In Magna, Inc. v. Catranis, 512 So.2d 912, 913 (Ala. 1987), we held:
 "An easement is property, 2 Thompson on Real Property 3, § 315 (1980); 2 American Law of Property, 236, § 8, 10 (1952); and it comes within the constitutional provision that no person shall be deprived of his property without due process. Thompson v. Andrews, 39 S.D. 477, 165 N.W. 9
(1917).
 "The owner of a servient estate must abstain from acts interfering with or inconsistent with the proper enjoyment of an easement by the owner of the dominant estate. Snider v. Alabama Power Co., 346 So.2d 946 (Ala. 1977); Alabama Power Co. v. Martin, 341 So.2d 695 (Ala. 1977)."

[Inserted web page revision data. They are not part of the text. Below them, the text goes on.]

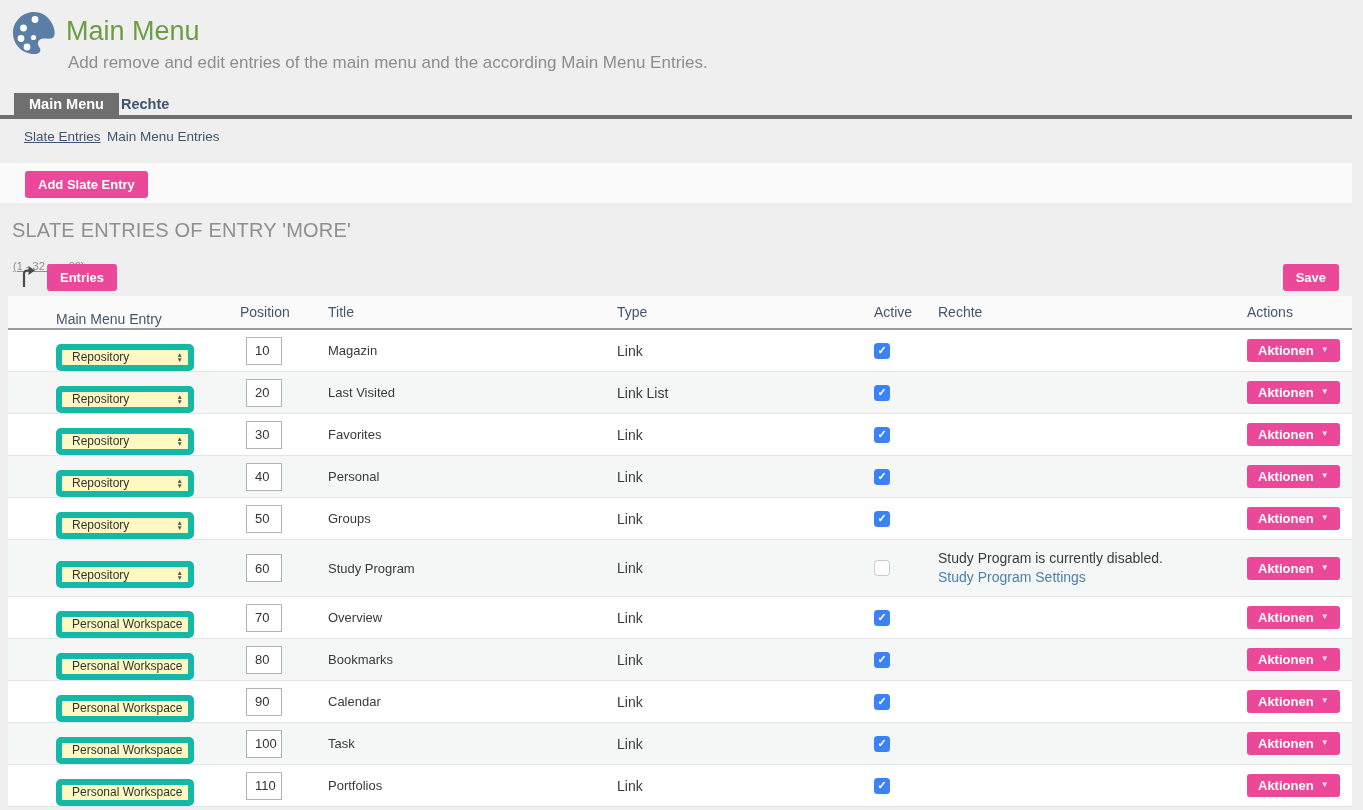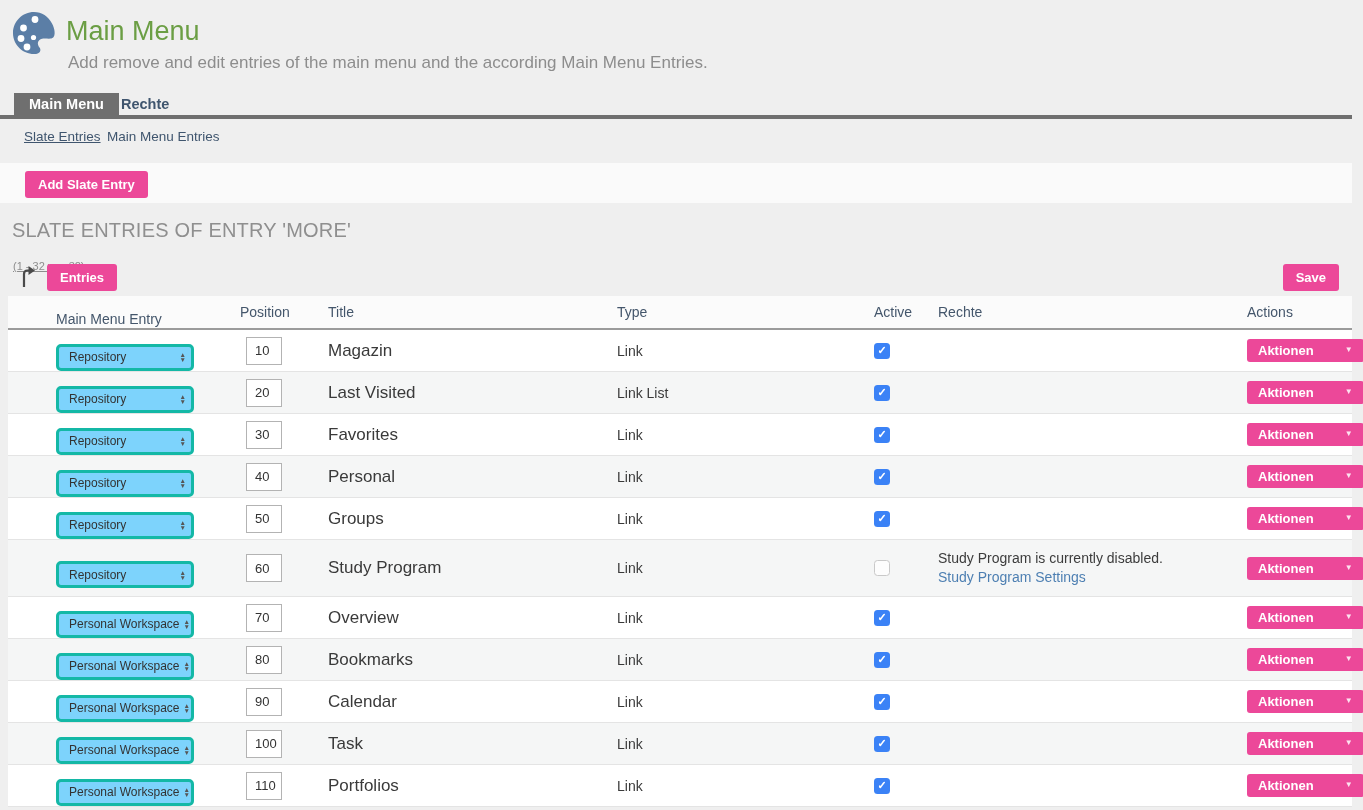--- a/index.html
+++ b/index.html
@@ -73,7 +73,7 @@
   .select {
     display:inline-flex; align-items:center; justify-content:space-between;
     width:138px; height:27px;
-    border:3px solid #14b8a6; border-radius:5px; background:#7dd3fc;
+    border:6px solid #14b8a6; border-radius:5px; background:#fef9c3;
     padding:0 5px 0 10px; font-size:12px; color:#333;
     cursor:pointer; white-space:nowrap; overflow:hidden;
   }

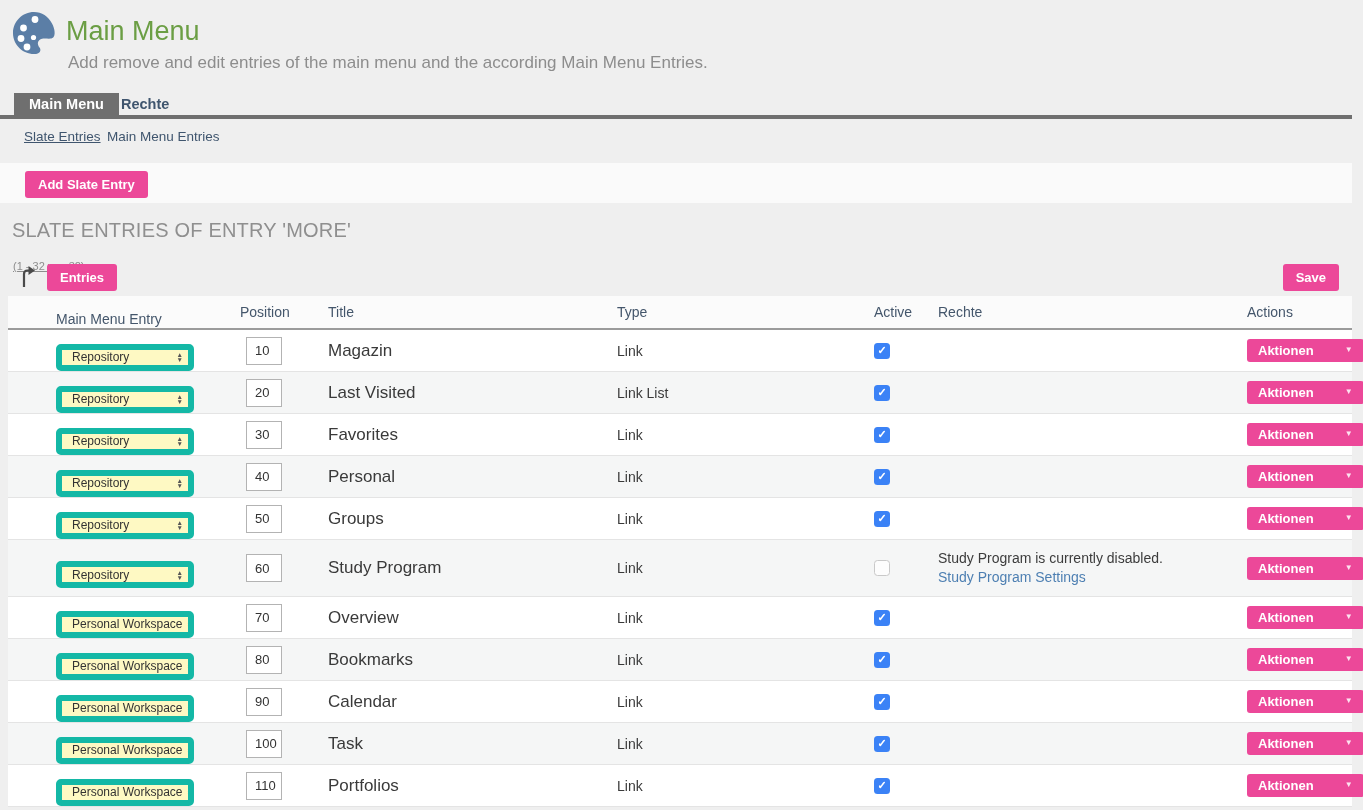--- a/index.html
+++ b/index.html
@@ -63,7 +63,7 @@
   .c-gutter  { width:45px; }
   .c-entry   { width:184px;margin-top:13px; }
   .c-pos     { width:88px; }
-  .c-title   { width:289px; font-size:17px; color:#3a3a3a; }
+  .c-title   { width:289px; font-size:13px; color:#3a3a3a; }
   .c-type    { width:257px; font-size:14px; color:#3a3a3a; }
   .c-active  { width:64px; }
   .c-status  { width:309px; font-size:14px; color:#3c3c3c; line-height:19px; }

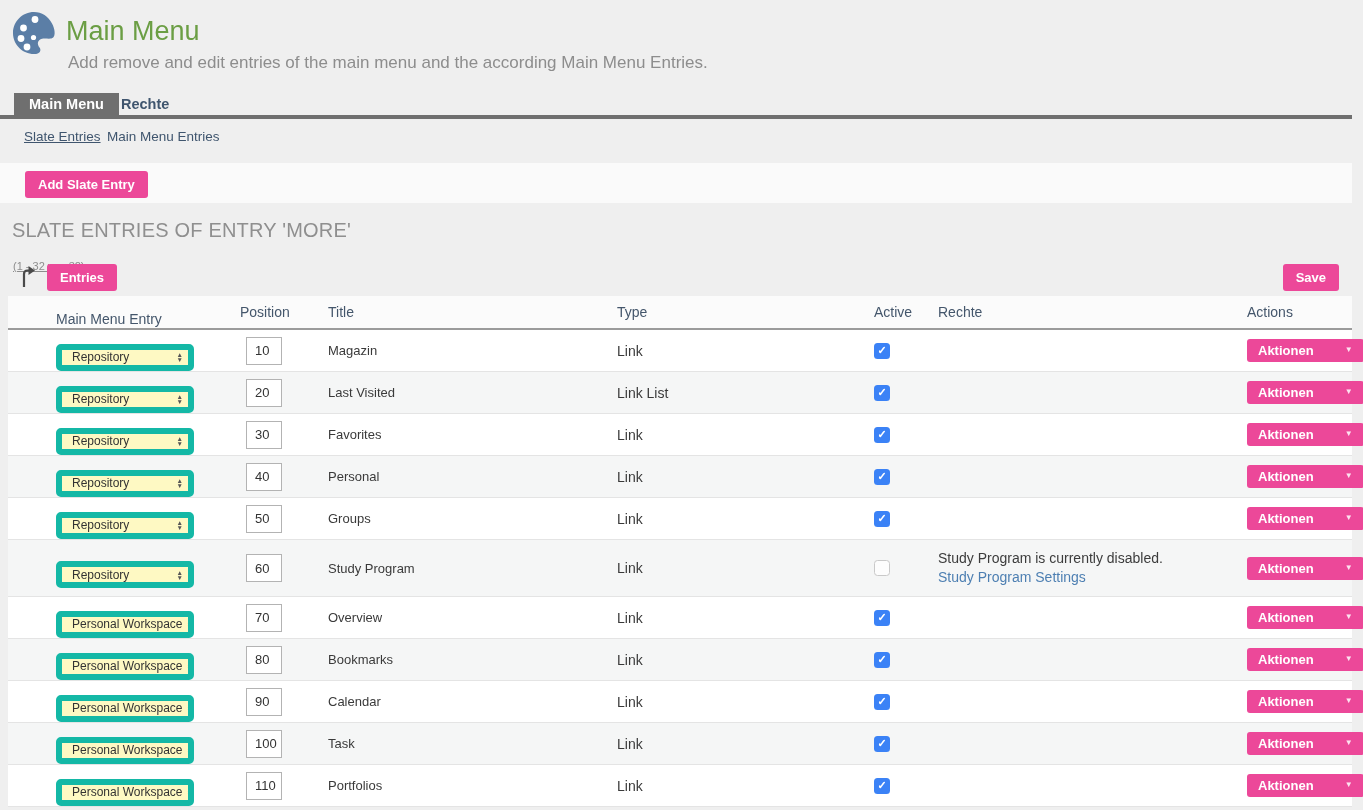--- a/index.html
+++ b/index.html
@@ -92,7 +92,7 @@
   .cb.checked { background:#3b82f6; color:#fff; font-size:11px; font-weight:700; }
   .cb.un { background:#fdfdfd; border:1px solid #c9c9c9; }
   .slink { color:#4d7fb2; text-decoration:none; cursor:pointer; display:inline-block; }
-  .btn-act { padding:4px 11px;gap:24px; }
+  .btn-act { padding:4px 11px; }
   .caret { font-size:8px; margin-left:7px; color:rgba(255,255,255,.85); position:relative; top:-1px; }
 </style>
 </head>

Alabama Power Company has the right to flood each square foot of the property on which it has a floodage easement. This is a property right. My respect for property rights will not permit me to diminish or reduce Alabama Power Company's rights simply because it does not need to use at all times all of the property to which it has property rights. Our federal and state constitutions protect such rights and would prohibit judicial deprivation or diminution of such rights based solely upon a judicial determination that in depriving the owner of that property right it can "adjust the equities." I would reverse and remand on the authority of Magna, Inc. v. Catranis, supra;McGuire v. Lawrence, 523 So.2d 380 (Ala. 1988); Snider v.Alabama Power Co., 346 So.2d 946 (Ala. 1977); Brown v. *Page 163 Alabama Power Co., 275 Ala. 467, 156 So.2d 153 (1963).
MADDOX, J., concurs.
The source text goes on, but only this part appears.